However, the improved performance that resulted from the spatial discrimination with very short intertrial intervals also may have resulted from a repetitive response pattern involving the S1 location and the feeder (e.g., peck left, eat, peck left, eat, peck left, eat, . . .) that was interrupted by the omission of reinforcement on Trial 41 (i.e., the first trial on which choice of S1 was no longer reinforced). When the intertrial interval was 5 s, the reason that the pigeons’ accuracy on the spatial midsession reversal was so poor may have been because the time between trials was sufficient for the pigeons to engage in interfering behavior (i.e., behaviors other than the correct response based on the feedback from the last trial).

The purpose of the present experiment was to test the repetitive-response-pattern hypothesis by replicating the intertrial-interval manipulation used by Rayburn-Reeves et al. (2013) using a visual (color) midsession reversal task. In the present experiment, pigeons were trained on a midsession reversal involving either a spatial or a color discrimination and either a 1.5-s or a 5.0-s intertrial interval. If poor memory for the stimulus to which a response had been made on the preceding trial and the outcome of that response was responsible for the large number of anticipatory and perseverative errors when the intertrial interval was 5.0 s, then we should see fewer errors with both the spatial and color discriminations when the intertrial interval was short (i.e., 1.5 s) than when it was long (i.e., 5 s). On the other hand, if the improved performance with the short 1.5-s intertrial interval found by Rayburn-Reeves, Laude, and Zentall was due to the repetitive response pattern, then the short intertrial interval should reduce errors in the spatial task but not in the other three conditions.

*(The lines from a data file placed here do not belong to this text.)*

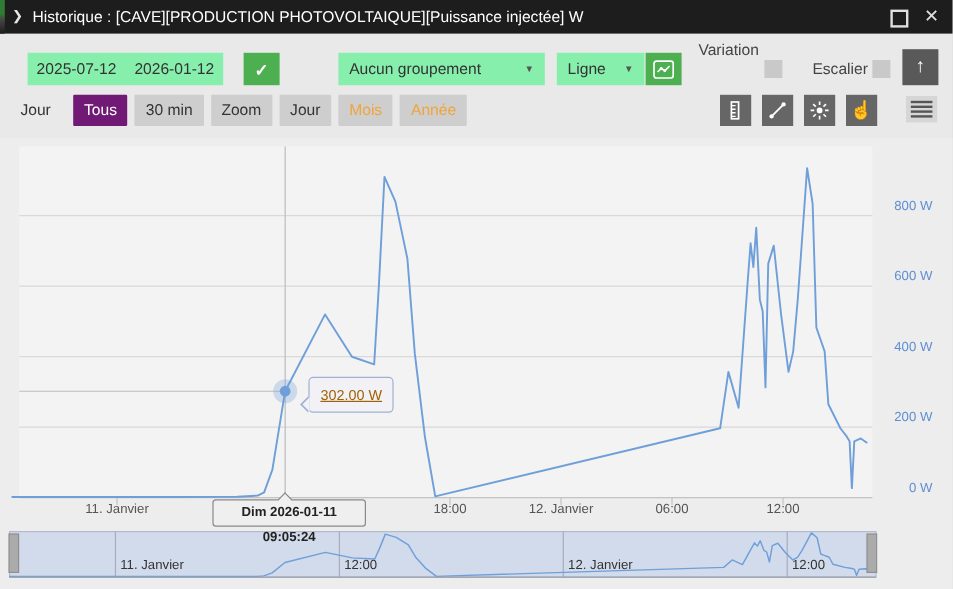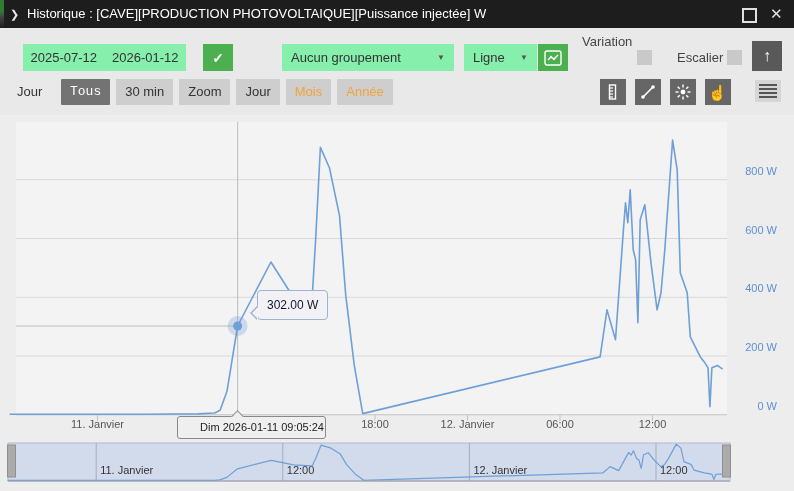"Tous" .zbtn.active { background: #737373 -> #701a75; font-family: Liberation Mono, monospace -> none }
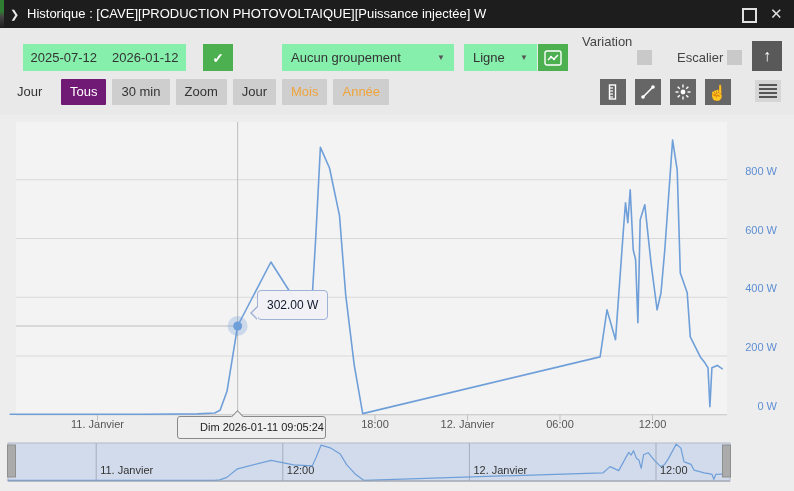"302.00 W" .tooltip { color: #0f172a -> #a16207; text-decoration: none -> underline; top: 290px -> 314px }
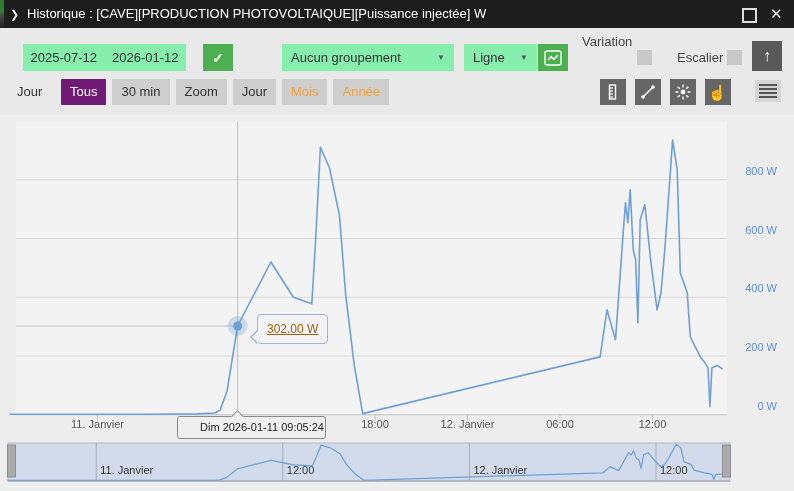"Dim 2026-01-11 09:05:24" .xlabel { font-weight: normal -> bold; padding-left: 21px -> none }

This outcome would be predicted because in the color discrimination task, the location of the correct response requires that the pigeon track the positive discriminative stimulus, which can appear on either the left or the right response key from trial to trial. That is, no repetitive response pattern would be possible, as it is in the spatial version of the task.

Method

Subjects

A total of 16 unsexed White Carneaux pigeons (ages 3–12 years) purchased from the Palmetto Pigeon Plant, Sumter, South Carolina, served as subjects. All of the pigeons had had experience with successive color discriminations, but not with simultaneous discriminations or with a reversal-learning task. The subjects were maintained at 85 % of their free-feeding weight and were individually housed in wire cages with free access to water and grit in a colony room that was maintained on a 12-h/12-h light/dark cycle. The pigeons were cared for in accordance with University of Kentucky animal care guidelines.

Apparatus

The experiment took place in a BRS/LVE (Laurel, MD) standard sound-attenuating operant test chamber measuring 34 cm high, 30 cm wide, and 35 cm across the response panel. Three circular response keys (2.54-cm diameter) were horizontally aligned on the response panel (spaced 6.0 cm apart from edge to edge) and were located 25 cm from the floor. A 12-stimulus in-line projector (Industrial Electronics Engineering, Van Nuys, CA) with 28-V, 0.1-A lamps (GE 1820) was mounted behind the left and right response keys to project green and red hues (Kodak Wratten Filter Nos. 2 and 60, respectively). Reinforcement consisted of 1.5-s access to mixed grain (Purina Pro Grains, a mixture of corn, wheat, peas, kaffir, and vetch) that was provided from a food hopper. A 28-V, 0.04-A lamp illuminated the hopper when reinforcement was delivered. Experimental events were controlled by a microcomputer and interface located in an adjacent room.

Procedure

Subjects were randomly assigned to one of four conditions (n = 4 in each group) that varied in the duration of the intertrial interval (ITI; 1.5 or 5.0 s) and the discrimination type (visual or spatial): Group 1.5–Spatial, Group 5–Spatial, Group 1.5–Visual, and Group 5–Visual.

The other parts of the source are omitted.